*** Working data

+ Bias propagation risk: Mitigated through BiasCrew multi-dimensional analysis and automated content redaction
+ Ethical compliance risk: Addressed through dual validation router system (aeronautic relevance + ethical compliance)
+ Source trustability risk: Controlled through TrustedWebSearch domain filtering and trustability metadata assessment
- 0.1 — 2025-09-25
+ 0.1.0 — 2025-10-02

******
*** Working data

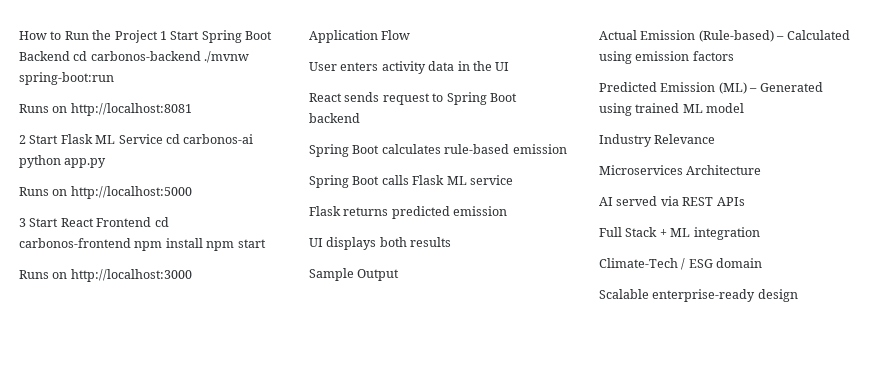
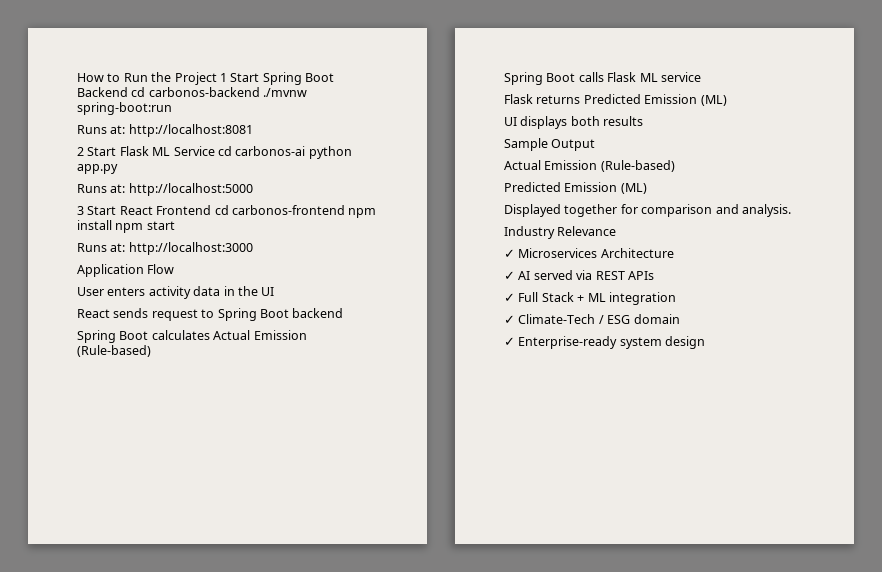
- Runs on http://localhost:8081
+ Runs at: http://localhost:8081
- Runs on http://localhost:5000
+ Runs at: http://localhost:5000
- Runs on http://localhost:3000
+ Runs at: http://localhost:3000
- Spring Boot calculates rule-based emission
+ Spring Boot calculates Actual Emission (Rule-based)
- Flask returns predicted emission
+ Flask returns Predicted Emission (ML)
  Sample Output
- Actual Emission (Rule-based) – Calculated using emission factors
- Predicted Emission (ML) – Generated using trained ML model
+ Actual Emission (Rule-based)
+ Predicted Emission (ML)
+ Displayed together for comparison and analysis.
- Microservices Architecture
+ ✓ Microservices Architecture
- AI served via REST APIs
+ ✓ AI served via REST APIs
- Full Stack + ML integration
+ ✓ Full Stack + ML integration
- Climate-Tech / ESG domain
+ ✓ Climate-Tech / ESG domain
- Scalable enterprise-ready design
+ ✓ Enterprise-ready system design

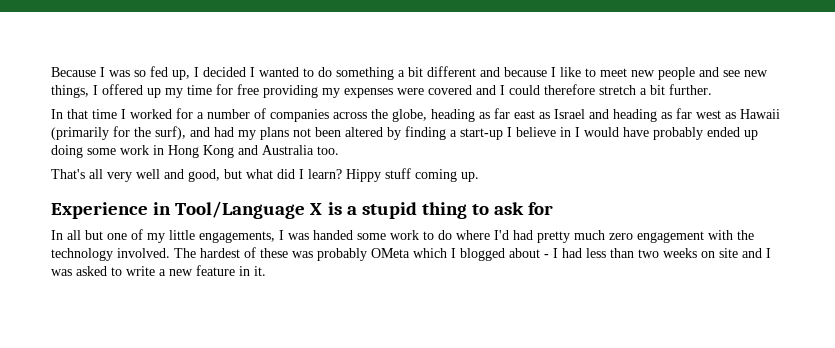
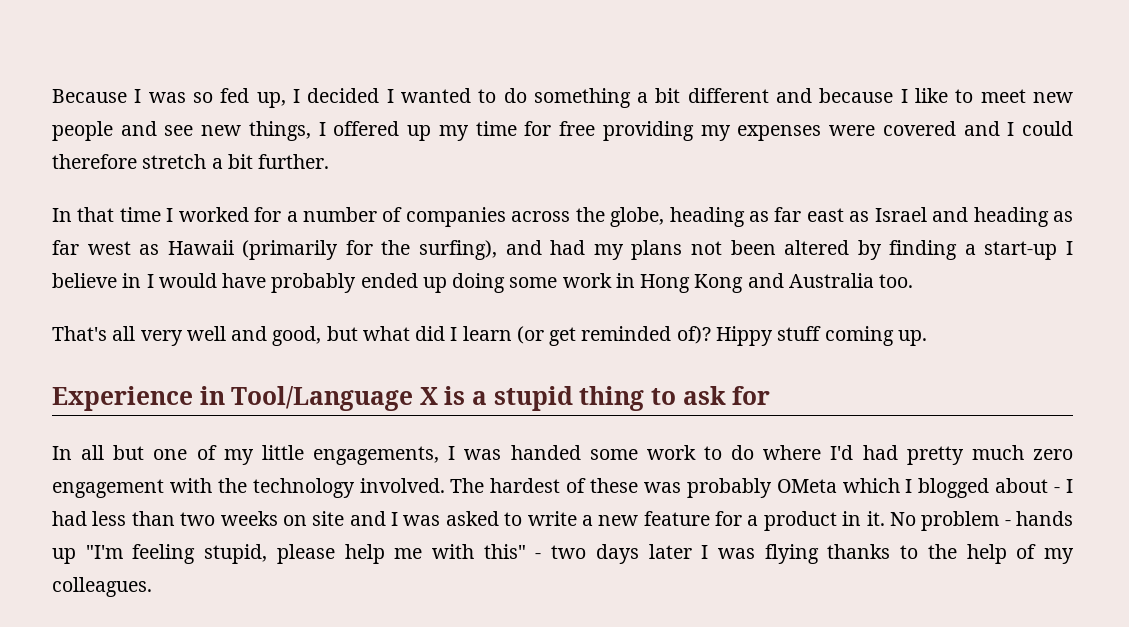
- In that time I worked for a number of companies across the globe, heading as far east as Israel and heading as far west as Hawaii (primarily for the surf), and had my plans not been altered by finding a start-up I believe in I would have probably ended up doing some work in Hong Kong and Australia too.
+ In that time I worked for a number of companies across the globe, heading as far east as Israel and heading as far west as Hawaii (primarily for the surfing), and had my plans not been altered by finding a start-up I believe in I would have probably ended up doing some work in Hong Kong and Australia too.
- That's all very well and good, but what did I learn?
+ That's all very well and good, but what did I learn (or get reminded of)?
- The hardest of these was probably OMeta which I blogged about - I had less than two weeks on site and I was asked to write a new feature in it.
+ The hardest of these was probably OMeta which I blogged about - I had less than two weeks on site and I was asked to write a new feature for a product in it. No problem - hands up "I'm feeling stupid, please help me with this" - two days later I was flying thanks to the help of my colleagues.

******

What to do:
Repeat the lines above exactly, beginning with the one containing "- Spring Boot calculates rule-based emission" and finishing with the one containing "of my colleagues.". No pictures belong in the copy.

Your solution:
- Spring Boot calculates rule-based emission
+ Spring Boot calculates Actual Emission (Rule-based)
- Flask returns predicted emission
+ Flask returns Predicted Emission (ML)
  Sample Output
- Actual Emission (Rule-based) – Calculated using emission factors
- Predicted Emission (ML) – Generated using trained ML model
+ Actual Emission (Rule-based)
+ Predicted Emission (ML)
+ Displayed together for comparison and analysis.
- Microservices Architecture
+ ✓ Microservices Architecture
- AI served via REST APIs
+ ✓ AI served via REST APIs
- Full Stack + ML integration
+ ✓ Full Stack + ML integration
- Climate-Tech / ESG domain
+ ✓ Climate-Tech / ESG domain
- Scalable enterprise-ready design
+ ✓ Enterprise-ready system design

- In that time I worked for a number of companies across the globe, heading as far east as Israel and heading as far west as Hawaii (primarily for the surf), and had my plans not been altered by finding a start-up I believe in I would have probably ended up doing some work in Hong Kong and Australia too.
+ In that time I worked for a number of companies across the globe, heading as far east as Israel and heading as far west as Hawaii (primarily for the surfing), and had my plans not been altered by finding a start-up I believe in I would have probably ended up doing some work in Hong Kong and Australia too.
- That's all very well and good, but what did I learn?
+ That's all very well and good, but what did I learn (or get reminded of)?
- The hardest of these was probably OMeta which I blogged about - I had less than two weeks on site and I was asked to write a new feature in it.
+ The hardest of these was probably OMeta which I blogged about - I had less than two weeks on site and I was asked to write a new feature for a product in it. No problem - hands up "I'm feeling stupid, please help me with this" - two days later I was flying thanks to the help of my colleagues.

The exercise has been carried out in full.